Deconstructing my favorite sub-genre: Dream Realism Romance

I watched Bi Gan’s mesmerizing Long Day’s Journey Into Night at New York Film Festival in October 2018. I liked it for the most part and felt it was quite original, but it hadn’t exactly grown on me. Until during summer of 2019, it returned at Metrograph and I decided to rewatch it partly because I had many prepaid passes. That screening changed everything. After that, I watched it five more times, probably at every theater it screened in New York, treating some of my friends, insisting many others. Many films have had a profound impact on me, but rarely any of them has enveloped itself around me with such intensely mesmerizing feeling of love. It’s a film that keeps giving. By third watch, I finally started realizing that the puzzling plot is not something you should focus on comprehending, because the film wants you to be lost within its oneiric world(s), getting stirred by a musical note, deriving calmness over a lush green leaf or feeling the past looking at a deteriorated wall.

This thought of never having a conventional, definite resolution to a story, and especially that of romance, perhaps the most universal subject matter, later connected itself to other films that gave me a similar feeling. Those were Wong Kar-wai’s In The Mood For Love and Alain Resnais’ Last Year at Marienbad, the latter of which I watched earlier in 2019. Around late 2019, I increasingly became interested in Film Programming and the first triple feature I thought of was these three films. Few months later, I got to watch Albert Lewin’s Pandora and the Flying Dutchman, another gentle & magnificent fantasy-tinged romance, which is when I started clearly seeing a sub-genre: Dream Realism Romance.

A film is much more than its story. It’s a world but experienced from someone else’s eyes & ears, without much agency. In a sense, it’s sort of like someone sharing their memories with you. Usually, it’s a protagonist of the story, but like any other person, arguably those memories, the truth of the story is unreliable. I cannot think of any other genre that has this phenomenon running within its veins. Disbelief or confounding occurrences is what these stories thrive upon.

There’s also a lot of fascination with the past. Time often works differently within the films, not just fractured but often looping, building upon the fact that an unrequited love, an incomplete romance remains with you regardless of the stage of life you’re at. And the moments of union are difficult to believe as something that really happened. Could this just be simple nod to the fact that the whole concept of Love itself has mystical connotations, which more often than not incurs metaphysical experiences for those who feel it intensely? All this surrealism is quite apparent in Pandora, Marienbad and LDJIN, maybe less so in Mood For Love, but I still believe that not every event in the latter is something that actually happened. The way Mr. Chow and Mrs. Chan break out of portraying their respective spouses makes me question the authenticity of most of their encounters.
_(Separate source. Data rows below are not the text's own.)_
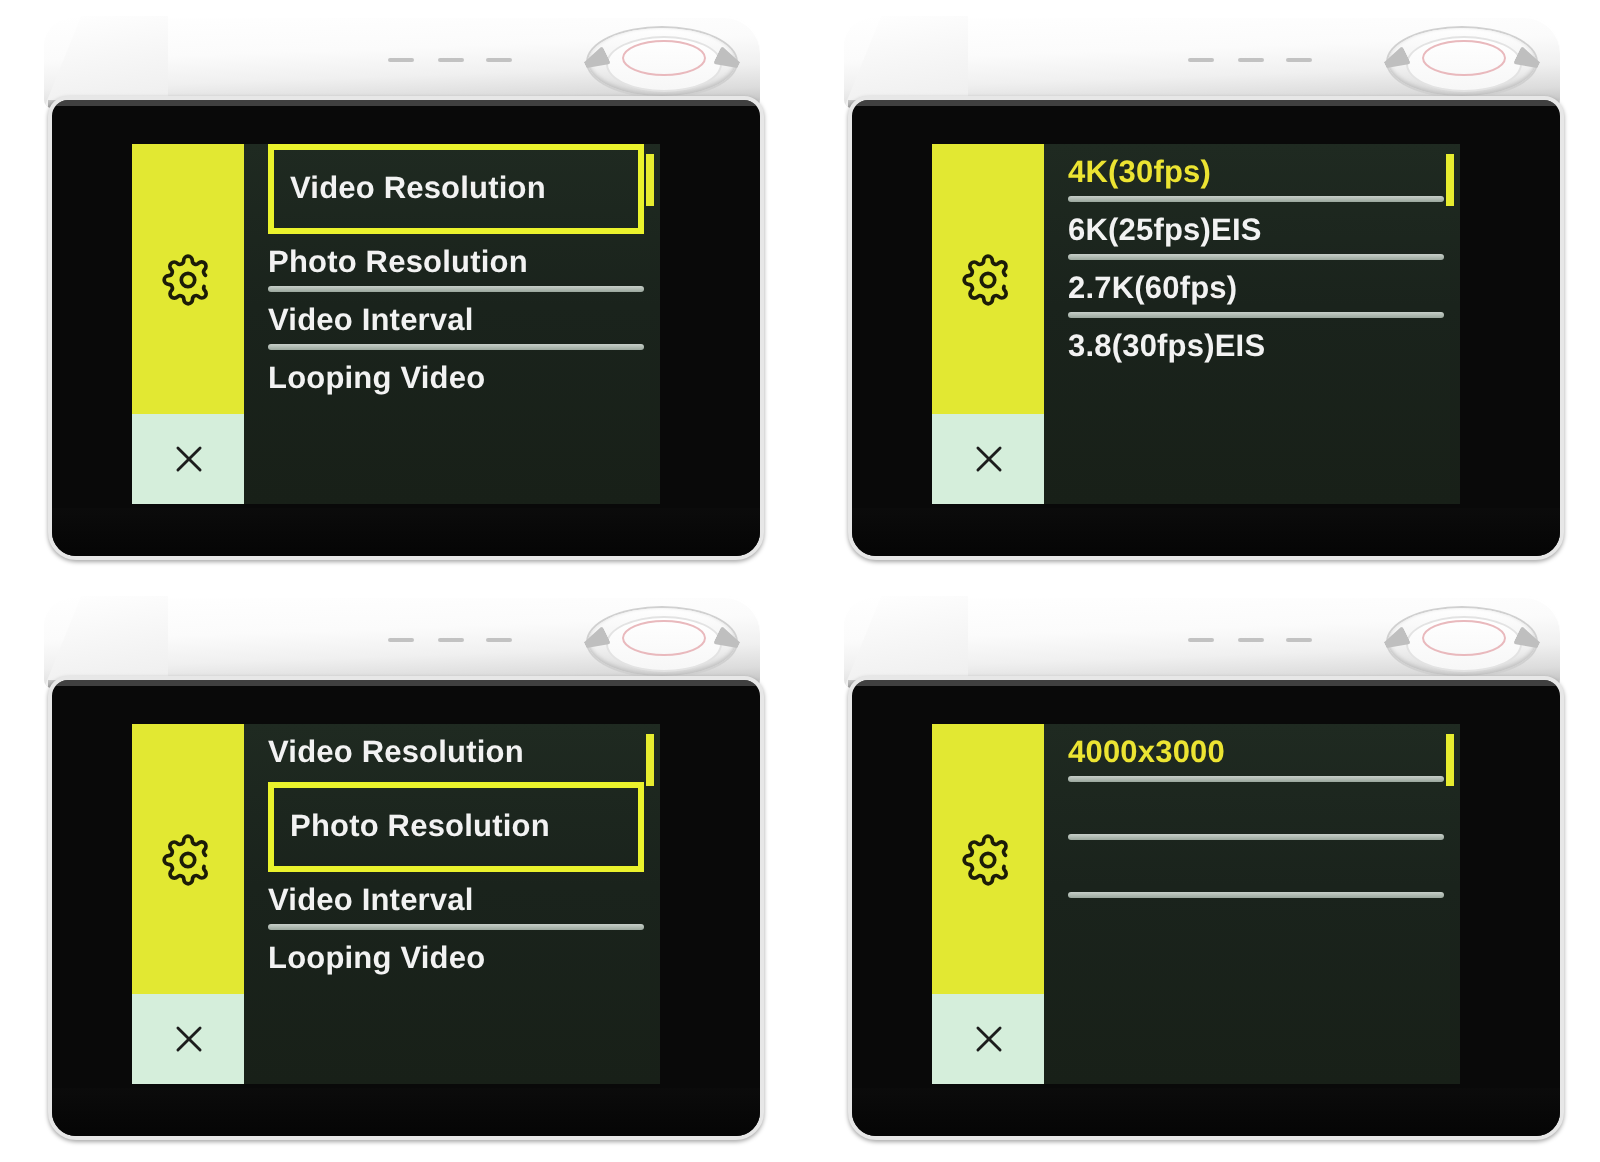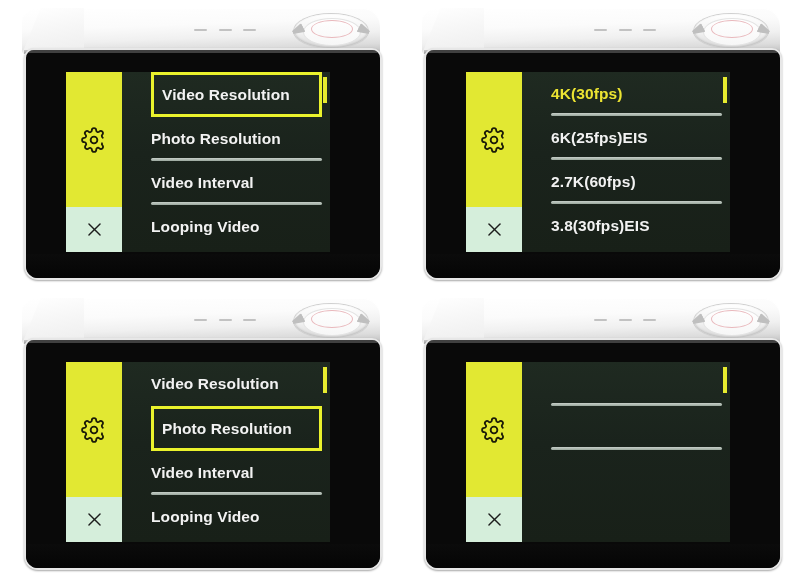--- a/index.html
+++ b/index.html
@@ -183,26 +183,26 @@
   .rail svg { display: block; }
 
   
   .list {
     position: relative;
     flex: 1 1 auto;
     background: #1b241d;
     background: linear-gradient(180deg, #1f2a21 0%, #1a231c 45%, #182018 100%);
     display: flex;
     flex-direction: column;
-    padding-left: 29px;
+    padding-left: 12px;
     box-sizing: border-box;
   }
   .list-row {
     position: relative;
-    height: 44px;
+    height: 29px;
     display: flex;
     align-items: center;
     box-sizing: border-box;
   }
   .row-label {
     font-size: 15.5px;
     font-weight: bold;
     color: #f2f2f2;
     letter-spacing: .1px;
     white-space: nowrap;
@@ -451,20 +451,23 @@
                 <span>
                   <svg width="19" height="19" viewBox="0 0 24 24" fill="none" stroke="#1d1d1d" stroke-width="1.8" stroke-linecap="round">
                     <line x1="5" y1="5" x2="19" y2="19"></line>
                     <line x1="19" y1="5" x2="5" y2="19"></line>
                   </svg>
                 </span>
               </div>
             </div>
             <div class="list">
               <div class="list-row divider">
+                <span class="row-label accent">4000x3000</span>
+              </div>
+              <div class="list-row divider">
                 <span class="row-label"></span>
               </div>
               <div class="list-row divider">
                 <span class="row-label"></span>
               </div>
               <div class="list-row">
                 <span class="row-label"></span>
               </div>
               <div class="scroll-indicator"></div>
             </div>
The fact that we never see other couple’s faces adds to the subjectivity of even the simplest emotions felt by our main couple.

The dialogues are as rhetoric & repetitive as it is poetic. These are the characters whose minds are quite occupied with themselves. Not that there aren’t other sides to them, but this side is particularly dominant & vulnerable. Most film scenes can be broken down as one character pursuing other character(s) for something, but here it remains too apparent. It contrasts itself within Pandora & Marienbad, while it becomes quite a bit of back & forth with Mood For Love and LDJIN. Interestingly, love-triangle (occasionally infidelity) is a common sub-plot within all the four films. There are other forces keeping the lovers apart, but another spouse is probably the biggest force of them all.
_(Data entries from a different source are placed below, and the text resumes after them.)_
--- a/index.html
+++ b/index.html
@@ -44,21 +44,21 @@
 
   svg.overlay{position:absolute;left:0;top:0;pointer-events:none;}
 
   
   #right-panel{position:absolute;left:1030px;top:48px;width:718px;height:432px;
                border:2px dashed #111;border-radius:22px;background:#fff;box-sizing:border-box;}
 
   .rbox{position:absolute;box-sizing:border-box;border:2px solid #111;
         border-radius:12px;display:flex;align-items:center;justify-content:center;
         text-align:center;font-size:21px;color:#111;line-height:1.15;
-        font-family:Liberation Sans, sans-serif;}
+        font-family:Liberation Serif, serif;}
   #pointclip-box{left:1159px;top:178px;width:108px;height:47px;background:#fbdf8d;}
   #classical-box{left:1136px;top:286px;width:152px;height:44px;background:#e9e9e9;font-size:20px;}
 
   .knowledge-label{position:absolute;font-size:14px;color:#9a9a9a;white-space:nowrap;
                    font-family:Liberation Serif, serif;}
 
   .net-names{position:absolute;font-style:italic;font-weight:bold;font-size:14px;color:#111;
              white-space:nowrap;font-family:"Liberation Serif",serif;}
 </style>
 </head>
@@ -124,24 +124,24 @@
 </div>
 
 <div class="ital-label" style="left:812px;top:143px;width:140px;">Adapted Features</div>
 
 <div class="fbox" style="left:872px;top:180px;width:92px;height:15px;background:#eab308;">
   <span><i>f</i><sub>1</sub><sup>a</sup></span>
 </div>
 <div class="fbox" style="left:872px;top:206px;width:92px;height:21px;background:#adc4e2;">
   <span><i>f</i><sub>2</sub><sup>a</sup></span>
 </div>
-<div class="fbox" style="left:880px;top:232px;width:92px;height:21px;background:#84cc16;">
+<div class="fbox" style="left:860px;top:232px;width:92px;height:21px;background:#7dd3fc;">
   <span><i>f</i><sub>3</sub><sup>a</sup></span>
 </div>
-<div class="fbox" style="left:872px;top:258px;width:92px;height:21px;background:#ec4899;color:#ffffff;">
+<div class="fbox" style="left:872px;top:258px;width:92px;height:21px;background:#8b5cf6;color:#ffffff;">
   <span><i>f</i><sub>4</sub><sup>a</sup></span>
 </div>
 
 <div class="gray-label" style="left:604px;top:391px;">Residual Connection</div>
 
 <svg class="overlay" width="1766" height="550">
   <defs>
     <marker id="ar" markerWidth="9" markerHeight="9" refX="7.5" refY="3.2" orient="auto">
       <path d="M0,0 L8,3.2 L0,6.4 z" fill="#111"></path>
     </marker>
Ornamental is the word that comes to mind when thinking about the diverse yet cohesively vibrant visual texture of each of the films, not in the strict sense of the word’s palatial undertone, but as the lushness of objects & spaces around the characters. Moodiness is clearly the primary objective of each filmmaker, as evident in the underlit, high-contrast lighting and in the choice of score. The temporality is slower throughout in both camera and musical movements. As if to slow down the time for increasing the moments of union. I believe it’s also an act of seduction, which is again a prominent feature of every scene involving persuasion.
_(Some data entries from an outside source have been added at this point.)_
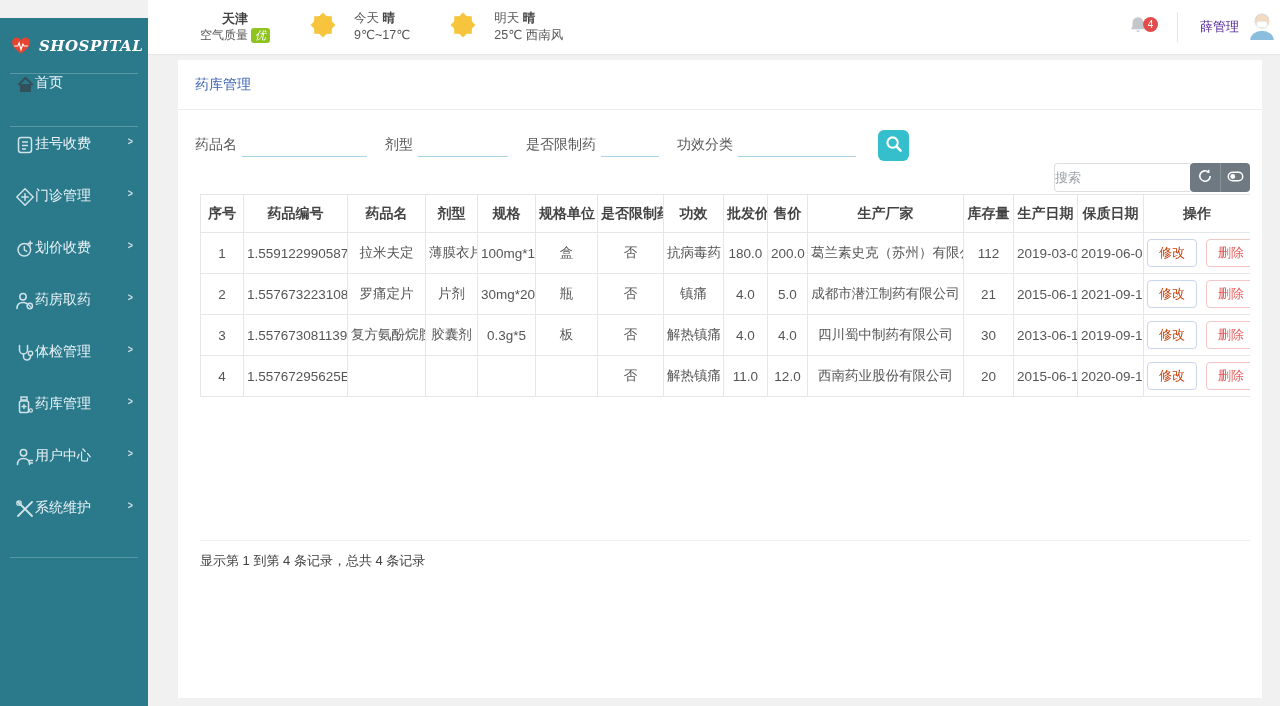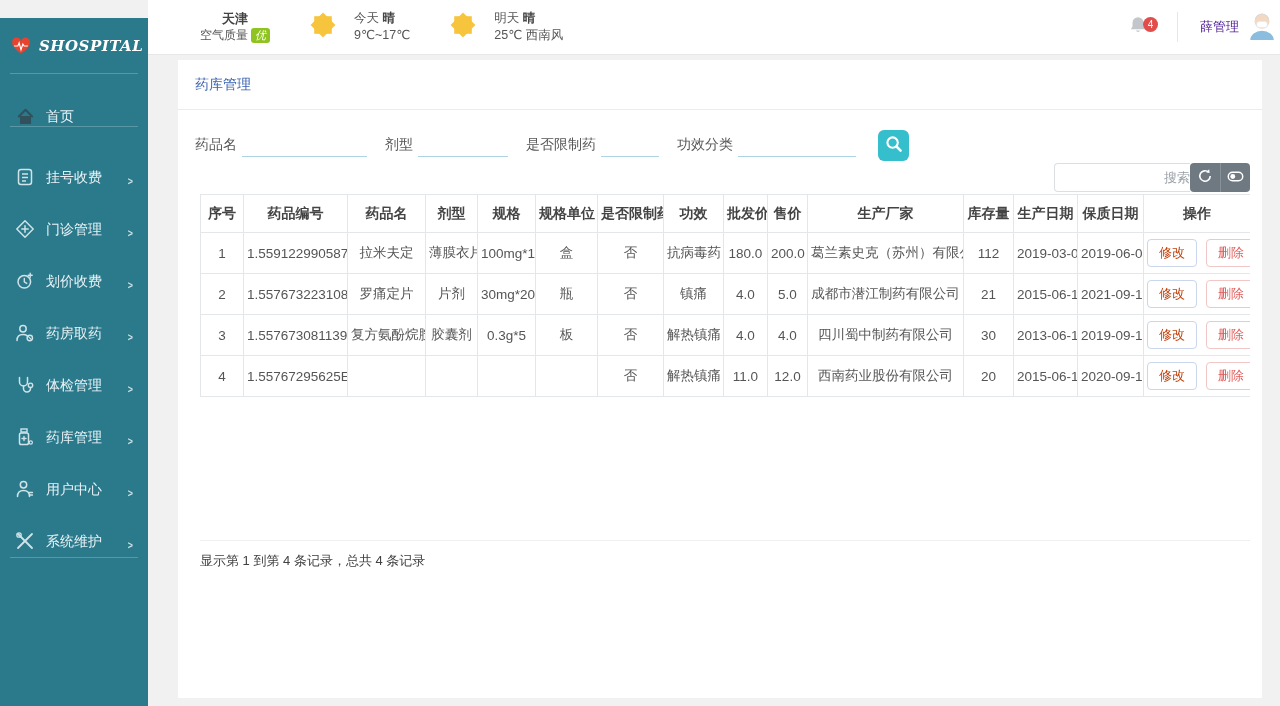--- a/index.html
+++ b/index.html
@@ -8,21 +8,21 @@
     position: relative;
     background: #f1f1f2;
     font-family: "Liberation Sans", "DejaVu Sans", sans-serif;
     overflow: hidden;
   }
   
   .sidebar { position:absolute; left:0; top:18px; width:148px; height:706px; background:#2b7a8c; }
   .logo { height:55px; display:flex; align-items:center; padding-left:11px; gap:8px; cursor:pointer; }
   .logo-text { font-family:"DejaVu Serif", serif; font-style:italic; font-weight:bold; font-size:15px; color:#ffffff; letter-spacing:.5px; }
   .side-divider { height:1px; background:rgba(255,255,255,.22); margin:0 10px; }
-  .side-item { display:flex; align-items:flex-end; gap:11px; padding:0 15px; height:52px; cursor:pointer; color:#e9f3f6; font-size:14px; }
+  .side-item { display:flex; align-items:flex-start; padding:0 15px; height:52px; cursor:pointer; color:#e9f3f6; font-size:14px; }
   .side-item.home { height:52px; }
   .s-icon { width:20px; height:20px; display:flex; align-items:center; justify-content:center; }
   .s-icon svg { display:block; }
   .chev { margin-left:auto; font-size:11px; font-weight:bold; color:rgba(255,255,255,.78); transform:scaleX(.8); }
   #side-nav { padding-top:8px; }
   .side-bottom { margin-top:6px; }
   
   .topbar { position:absolute; left:148px; top:0; width:1132px; height:55px; background:#ffffff; border-bottom:1px solid #e7e7e7; display:flex; align-items:center; }
   .w-city { margin-left:52px; text-align:center; font-size:12px; color:#555; line-height:17px; }
   .w-city .city { font-size:13px; font-weight:bold; color:#444; }
@@ -39,21 +39,21 @@
   
   .content { position:absolute; left:178px; top:60px; width:1084px; height:638px; background:#ffffff; }
   .crumb-bar { height:50px; border-bottom:1px solid #ececec; display:flex; align-items:center; padding-left:17px; }
   .crumb { color:#3c63b0; font-size:14px; cursor:pointer; }
   .filters { position:absolute; left:17px; top:70px; height:30px; display:flex; align-items:center; }
   .f-label { font-size:14px; color:#555; margin-right:5px; white-space:nowrap; }
   .f-input { border:none; border-bottom:1px solid #aed3e4; background:transparent; height:24px; font-size:13px; color:#555; outline:none; margin-right:18px; }
   .f-input.w1 { width:125px; } .f-input.w2 { width:90px; } .f-input.w3 { width:58px; } .f-input.w4 { width:118px; }
   .search-btn { width:31px; height:31px; background:#35bfcd; border:none; border-radius:6px; cursor:pointer; display:flex; align-items:center; justify-content:center; margin-left:4px; }
   .tool-right { position:absolute; right:12px; top:103px; display:flex; align-items:center; }
-  .search-input { width:136px; height:29px; border:1px solid #dcdfe2; border-right:none; border-radius:4px 0 0 4px; font-size:13px; color:#555; text-align:right; outline:none; }
+  .search-input { width:136px; height:29px; border:1px solid #dcdfe2; border-right:none; border-radius:4px 0 0 4px; font-size:13px; color:#555; text-align:left; outline:none; }
   .search-input::placeholder { color:#9aa0a6; }
   .btn-group { display:flex; background:#6f7982; border-radius:4px; height:29px; overflow:hidden; }
   .gbtn { width:30px; height:29px; background:transparent; border:none; cursor:pointer; display:flex; align-items:center; justify-content:center; }
   .gbtn + .gbtn { border-left:1px solid rgba(255,255,255,.18); }
   
   .table-wrap { position:absolute; left:22px; top:134px; width:1050px; height:347px; border-bottom:1px solid #efefef; overflow:hidden; }
   table { width:1050px; border-collapse:collapse; table-layout:fixed; }
   th, td { border:1px solid #e3e7ea; text-align:center; white-space:nowrap; overflow:hidden; padding:0 3px; }
   th { height:38px; font-size:14px; font-weight:bold; color:#444; background:#fff; }
   td { height:41px; font-size:13.5px; color:#555; }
I am just scratching the surface so far and each of these masterworks require long, separate analysis, but having watched them within a span of an influential year, I felt that I witnessed a sub-genre evolve over the course of the time. Pandora had a lot of the narrative as well as visualization qualities that felt like building blocks for Marienbad’s fabric, much later evident in Mood For Love while Long Day’s Journey is the synthesis of not just these but many, many films. Thinking about the homages in Long Day’s Journey, a possible inclusion of Hitchcock’s Vertigo comes to mind, however the latter doesn’t exactly have a fantasy or dream dimension as palpable as these films. As I end up mostly just stating obvious themes & techniques here, maybe someday, hopefully soon, I will elaborate more on what they mean to me. For now, do you see a connection too?